Fil d'Ariane
L'ONU constate un ralentissement de la croissance mondiale, avec des differences notoires entre les pays
Malgré un « atterrissage en douceur » attendu de l’économie américaine, une agence des Nations Unies a mis en garde, mercredi, contre un ralentissement de l’économie mondiale, plaidant ainsi pour des politiques plus pragmatiques pour lutter contre l’inflation, les inégalités et la crise de la dette souveraine.
Selon la Conférence des Nations Unies sur le commerce et le développement (CNUCED), la croissance économique mondiale devrait ralentir, passant de 3 % en 2022 à 2,4 % en 2023, avec peu de signes de reprise l’année prochaine. Dans son Rapport sur le commerce et le développement, la CNUCED note que seuls quelques pays s’écartant de la tendance, sinon la croissance ralentit dans la plupart des régions par rapport à l’année dernière.
« Pour préserver l’économie mondiale de futures crises systémiques, nous devons éviter les erreurs politiques du passé et adopter un programme de réforme positif », a conseillé Rebeca Grynspan, la Secrétaire générale de la CNUCED.
Les Etats-Unis déjouent les pronostics les plus négatifs
À l’échelle mondiale, la reprise après la pandémie prend des directions divergentes. Alors que certaines économies, dont les États-Unis, le Japon, la Chine, le Brésil, le Mexique, l’Inde et la Russie, ont fait preuve de résilience en 2023, d’autres sont confrontées à des défis plus redoutables.
C’est le cas de l’Europe, qui est « au bord de la récession ». Confrontée à un resserrement rapide de la politique monétaire et à de forts vents contraires, les principales économies européennes ralentissent. Et selon la CNUCED, « l’Allemagne se contracte déjà ».
« La stagnation ou la baisse des salaires réels sur l’ensemble du continent, aggravée par l’austérité budgétaire, ralentit la croissance », a détaillé la CNUCED.
Du côté des Amériques, l’économie des Etats-Unis a déjoué les pronostics les plus négatifs, malgré une hausse des taux d’intérêt. Pour la CNUCED, Washington connait jusqu’à présent un ralentissement économique mesuré, sur fond d’atténuation des pressions inflationnistes, grâce à la vigueur des dépenses de consommation, à l’abandon de l’austérité budgétaire et à une intervention monétaire active. Toutefois, le rapport met en garde contre les inquiétudes persistantes en matière d’investissement, en particulier à la lumière des taux d’intérêt élevés et prolongés.
La Chine dispose d’une plus grande marge de manœuvre budgétaire
En Asie, la Chine, bien qu’elle montre des signes de reprise par rapport à l’année dernière, est confrontée à la faiblesse de la demande intérieure des consommateurs et de l’investissement privé. Cependant, « la Chine dispose d’une plus grande marge de manœuvre budgétaire que d’autres grandes économies pour relever ces défis ».
D’une manière générale, l’économie mondiale est à la croisée des chemins, où des trajectoires de croissance divergentes, des inégalités croissantes et un fardeau de la dette de plus en plus lourd projettent une ombre sur son avenir.
A ce sujet, la CNUCED note que l’inégalité économique reste un défi important, les pays en développement étant touchés de manière disproportionnée, y compris par les effets du resserrement monétaire dans les économies avancées. Cet écart croissant entre les richesses menace de compromettre la fragile reprise économique et les aspirations des nations à atteindre les objectifs de développement durable (ODD).
Pour un mécanisme de restructuration de la dette souveraine
Le poids de la dette, qui pèse silencieusement sur de nombreux pays en développement, reste une préoccupation majeure.
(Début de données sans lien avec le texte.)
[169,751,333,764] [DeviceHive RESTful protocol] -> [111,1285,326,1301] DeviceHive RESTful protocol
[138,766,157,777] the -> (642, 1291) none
Le service de la dette publique des « économies frontières » à revenu faible ou moyen inférieur est ainsi passé de près de 6 % à 16 % des recettes publiques au cours de la décennie qui a suivi la crise financière mondiale.
Près d’un tiers des « économies frontières » sont au bord du gouffre du surendettement. Des mesures urgentes sont nécessaires pour éviter que d’autres pays ne se retrouvent en détresse financière et, pire encore, ne basculent dans le défaut de paiement.
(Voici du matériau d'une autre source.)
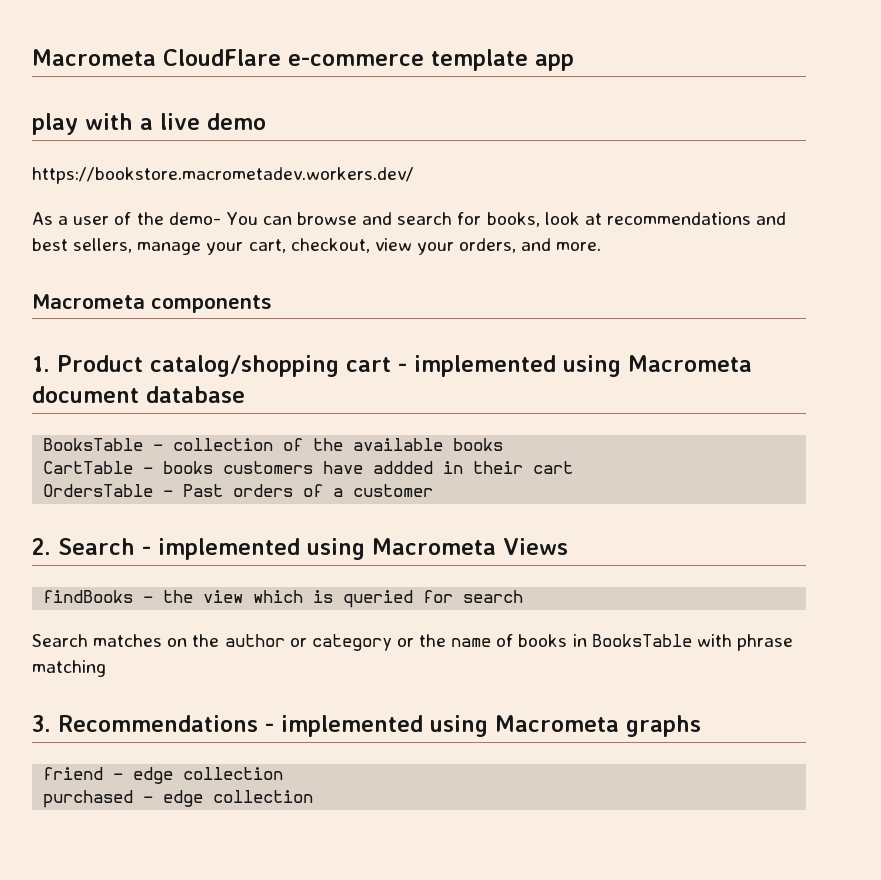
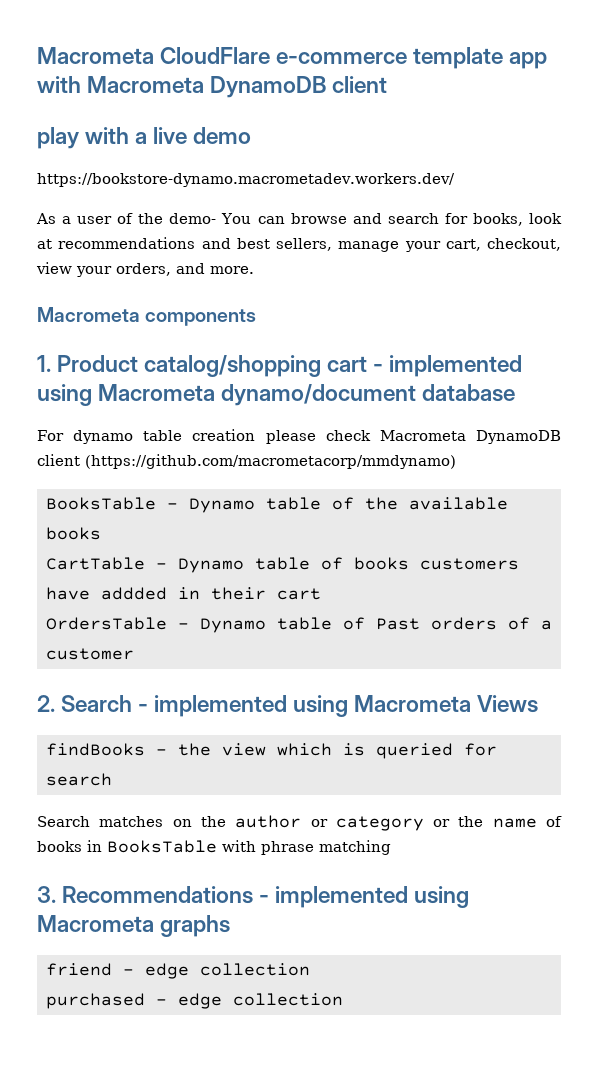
(574, 62) none -> [37,76,388,98] with Macrometa DynamoDB client
[32,167,414,184] https://bookstore.macrometadev.workers.dev/ -> [37,173,455,187] https://bookstore-dynamo.macrometadev.workers.dev/
[32,386,139,403] document -> [221,384,417,406] dynamo/document
(245, 394) none -> [37,429,561,444] [37,454,456,469] // For dynamo table creation please check Macrometa DynamoDB client (https://github.com/macrometacorp/mmdynamo)
[173,438,274,451] collection -> [188,497,321,513] Dynamo table
(154, 470) none -> [177,557,343,573] Dynamo table of
(174, 493) none -> [199,617,365,633] Dynamo table of

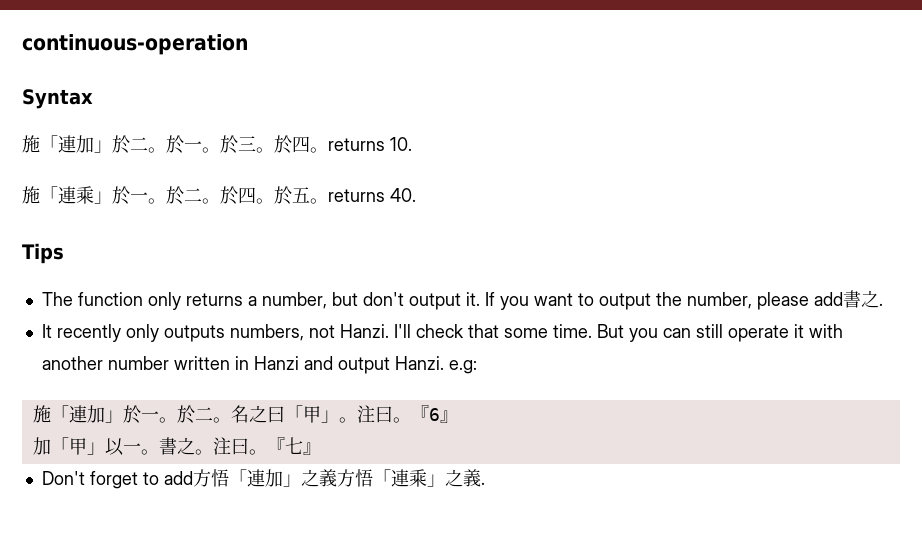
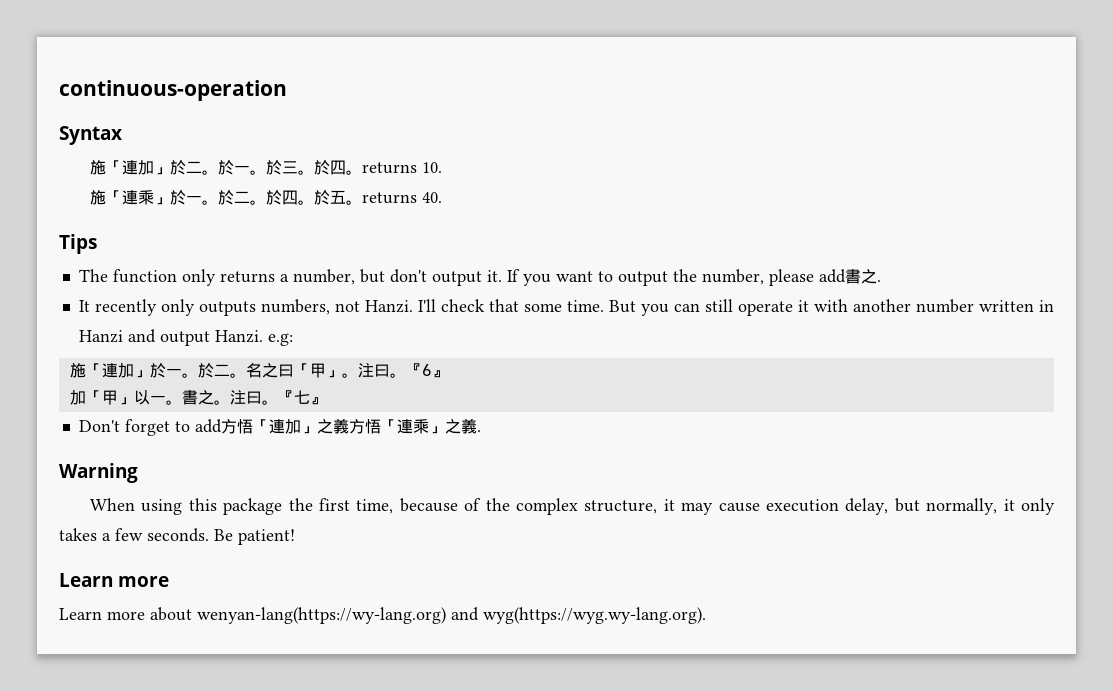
(485, 483) none -> [59,463,138,483] [89,498,1055,515] [59,528,295,545] [59,573,170,587] [59,607,706,624] // Warning // When using this package the first time, because of the complex structure, it may cause execution delay, but normally, it only takes a few seconds. Be patient! // Learn more // Learn more about wenyan-lang(https://wy-lang.org) and wyg(https://wyg.wy-lang.org).

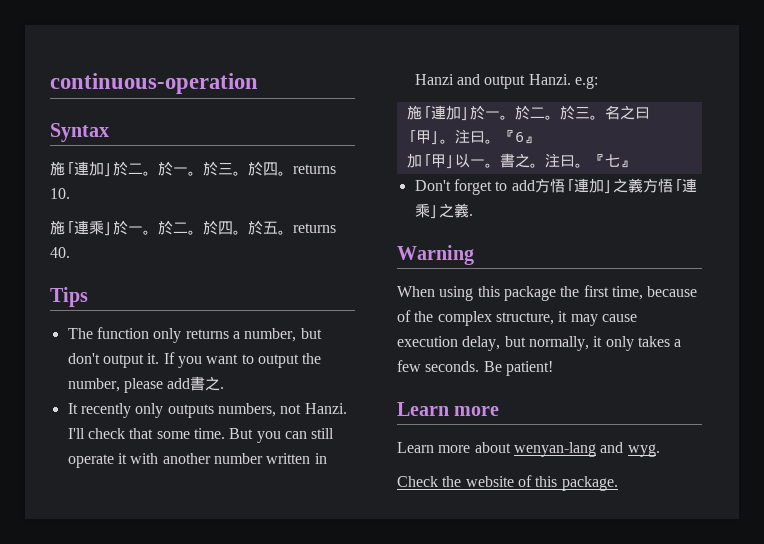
(246, 375) none -> [559,105,605,120] 於三。
[197,607,706,624] wenyan-lang(https://wy-lang.org) and wyg(https://wyg.wy-lang.org). -> [513,442,660,457] [397,475,618,491] wenyan-lang and wyg. // Check the website of this package.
La CNUCED appelle à des réformes significatives des règles et des pratiques de l’architecture financière internationale pour gérer les crises de la dette.
Plus globalement, la CNUCED appelle à un changement d’orientation politique, y compris de la part des principales banques centrales, et à l’accompagnement des réformes institutionnelles promises lors de la crise du Covid-19 afin d’éviter une décennie perdue.
« Nous avons besoin d’un dosage équilibré de mesures budgétaires, monétaires et d’offre pour assurer la viabilité financière, stimuler l’investissement productif et créer de meilleurs emplois. La réglementation doit s’attaquer aux asymétries croissantes du système commercial et financier international », a conclu la cheffe de la CNUCED.